Depending on the country you're staying in, a car’s driving position could either be situated on the left or right. That said, there are only two possible positions for your steering wheel, which then left us curious if it is possible to have a car’s steering wheel placed at the center. In order to kill the curiosity, we’ve done a bit of research and we’ve come across several reasons why aren't steering wheels placed in the center of a car? Let’s go through each, shall we?
Ingress and egress is greatly affected
Entering and exiting your car is greatly affected here given that the driver’s seat is supposedly located in the middle. Unlike a standard left-hand drive or right-hand drive car, you will have to go through quite a few obstacles to get into the driver’s seat. Ingress and egress appear to be so much easier as the driver is immediately accessible on either door.
For better visibility?
Letting the driver sit on either the left or right side of the car rewards them with better visibility for the passing lane. In right-hand-drive countries, cars pass on the right side of the road. In left-hand-drive countries, cars overtake on the left side of the road. Aside from that, traditionally-placed rearview mirrors will also be blocked due to the driver’s positioning at the center of your vehicle. To get around this dilemma, the mirror will have to be placed askew from the centerline of the car, and even then the image reflected will not be as good as a traditional rearview mirror because of the angle. Manufacturers can remedy this with a camera, however.
Incoming traffic will enter your line of sight faster than if you were to sit in the middle. If you’ve ever passed on a two-way street, you will be able to see an incoming car faster. If you were to angle your head to the middle of the cabin—mimicking your head position as if you were seated in the middle—then you’d find that your eyes acquire incoming cars faster.
Although, right- or left-hand-drive cars have an Achilles heel, and that’s the blind spot on the passenger side where the B, C, and D pillars block the driver’s line of sight. You won’t necessarily get that if you were seated in the middle since you’re symmetrically positioned in the cabin. The driver gets the best visibility on the driver’s side, and passing or overtaking lanes are always on either the left for left-hand-drive countries or on the right for right-hand-drive countries.
Space is also affected
From the usual two-seater or three-seater layout, placing the steering wheel at the center of the cockpit would sacrifice the seating capacity upfront. This makes it an impractical thing to do with a standard vehicle, perhaps, that’s why only track cars like the Mclaren F1 and other F1 vehicles sport this setup.
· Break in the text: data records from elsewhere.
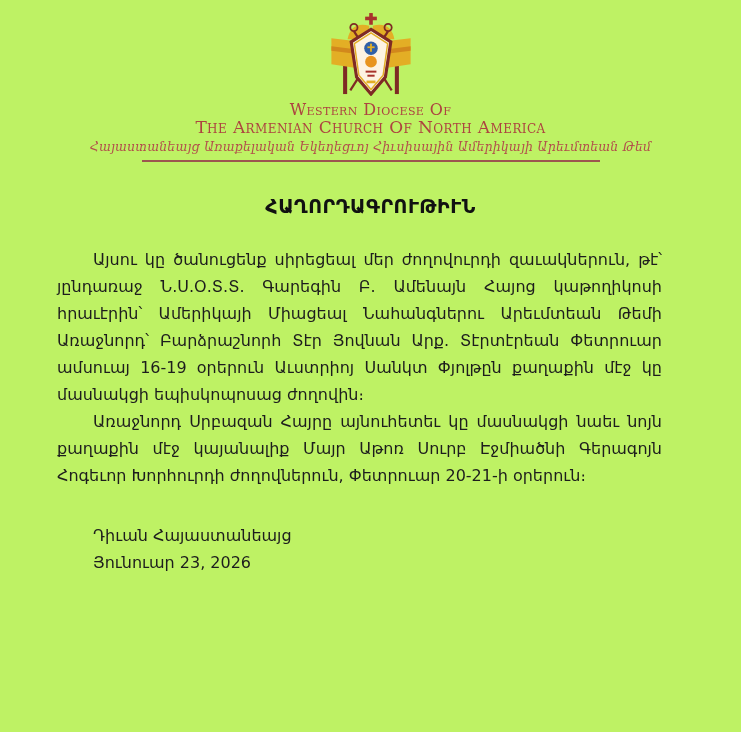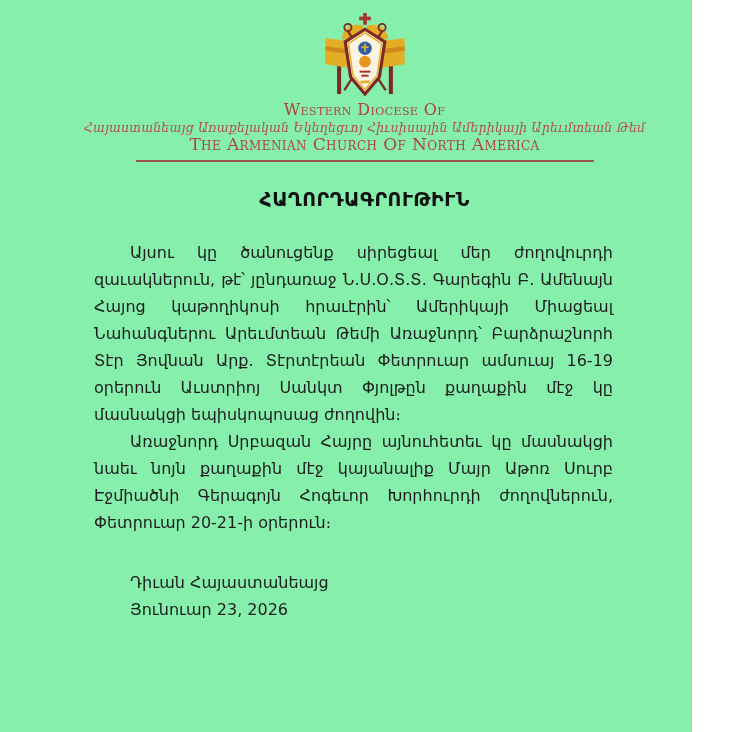--- a/index.html
+++ b/index.html
@@ -5,12 +5,11 @@
   html,body{margin:0;padding:0;background:#fff;}
   .page{
     position:relative;
-    width:655px;height:732px;
-    background:#86efac;
+    width:741px;height:732px;
+    background:#bef264;
     font-family:"DejaVu Sans",sans-serif;
     color:#1d1d1d;
     overflow:hidden;
-    padding-left:37px;
   }
   .crest{display:block;margin:12px auto 0;}
   .hdr{ text-align:center; font-family:"DejaVu Serif","Liberation Serif",serif; color:#ad4440; }

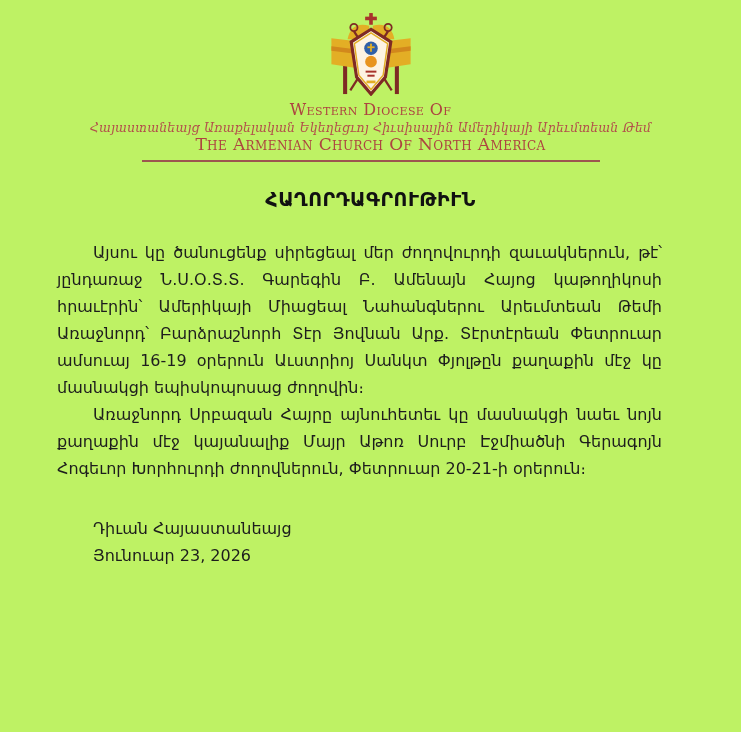--- a/index.html
+++ b/index.html
@@ -79,8 +79,8 @@
   </svg>
 
   <div class="hdr org1">Western Diocese Of</div>
+  <div class="hdr org2">The Armenian Church Of North America</div>
   <div class="hdr script-line">Հայաստանեայց Առաքելական Եկեղեցւոյ Հիւսիսային Ամերիկայի Արեւմտեան Թեմ</div>
-  <div class="hdr org2">The Armenian Church Of North America</div>
   <div class="rule"></div>
 
   <div class="doc-title">ՀԱՂՈՐԴԱԳՐՈՒԹԻՒՆ</div>

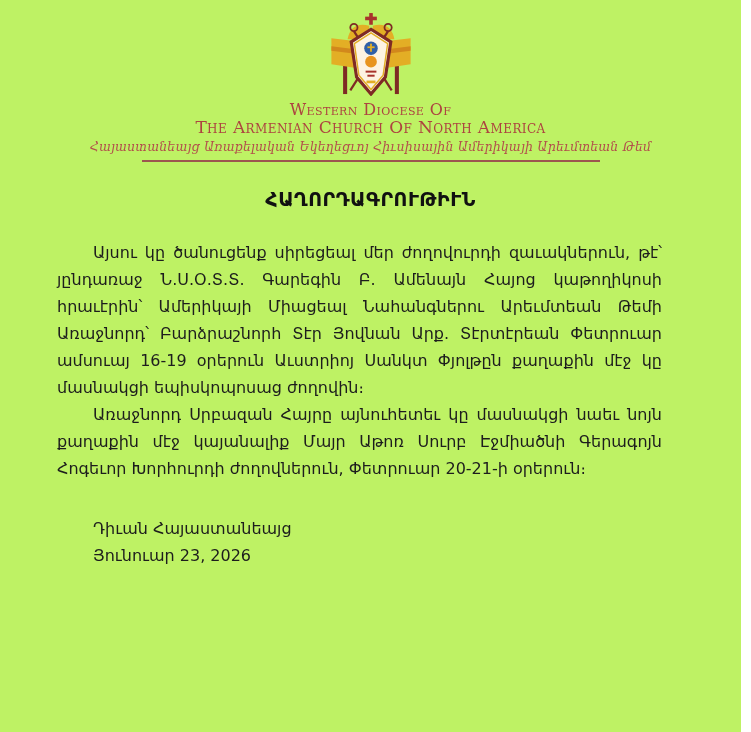--- a/index.html
+++ b/index.html
@@ -19,7 +19,7 @@
   .rule{width:458px;height:1.5px;background:#9c564f;margin:6px auto 5px;}
   .primate{font-size:13.5px;letter-spacing:.4px;color:#a03c37;line-height:16px;}
   .doc-title{
-    margin-top:26px;text-align:center;
+    margin-top:33px;text-align:center;
     font-size:19px;font-weight:bold;color:#111;
     letter-spacing:.5px;
   }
Reaching through either window could be harder
Imagine yourself passing through a toll booth or maybe a drive-thru, wouldn’t it be harder for you to reach on either window just to pay up? That’s why the left-hand and right-hand drive setup appears to be more ideal, as it provides easy access to either window for both front occupants.
The car’s mechanical layout
Many cars in the market have a transmission tunnel, and it could be intrusive with the car’s pedals and steering column so it can be a bit complicated to work on. So the center steering layout is not easily applicable on all cars given the mechanical differences each one has.
As mentioned, not all carbs are created equal, they differ in terms of drivetrain, engine, and other mechanical components. Each model also differs in terms of dimensions, that’s why size does matter especially when you're going to have your steering wheel installed at the center of the cockpit. Moreover, it was also stated that space for front occupants could be greatly affected because of this, perhaps, space could remain generous granted that the car has bigger dimensions.
Are there any cars that have this setup?
Aside from F1 race cars, the Mclaren F1 had a center-steering layout along with two passenger seats on both sides. Likewise, both seats appear to be not as comfortable as they should, but what do you expect? It’s a sports car, and sports cars don’t usually prioritize comfort, rather they tend to focus on the vehicle’s driving aspects.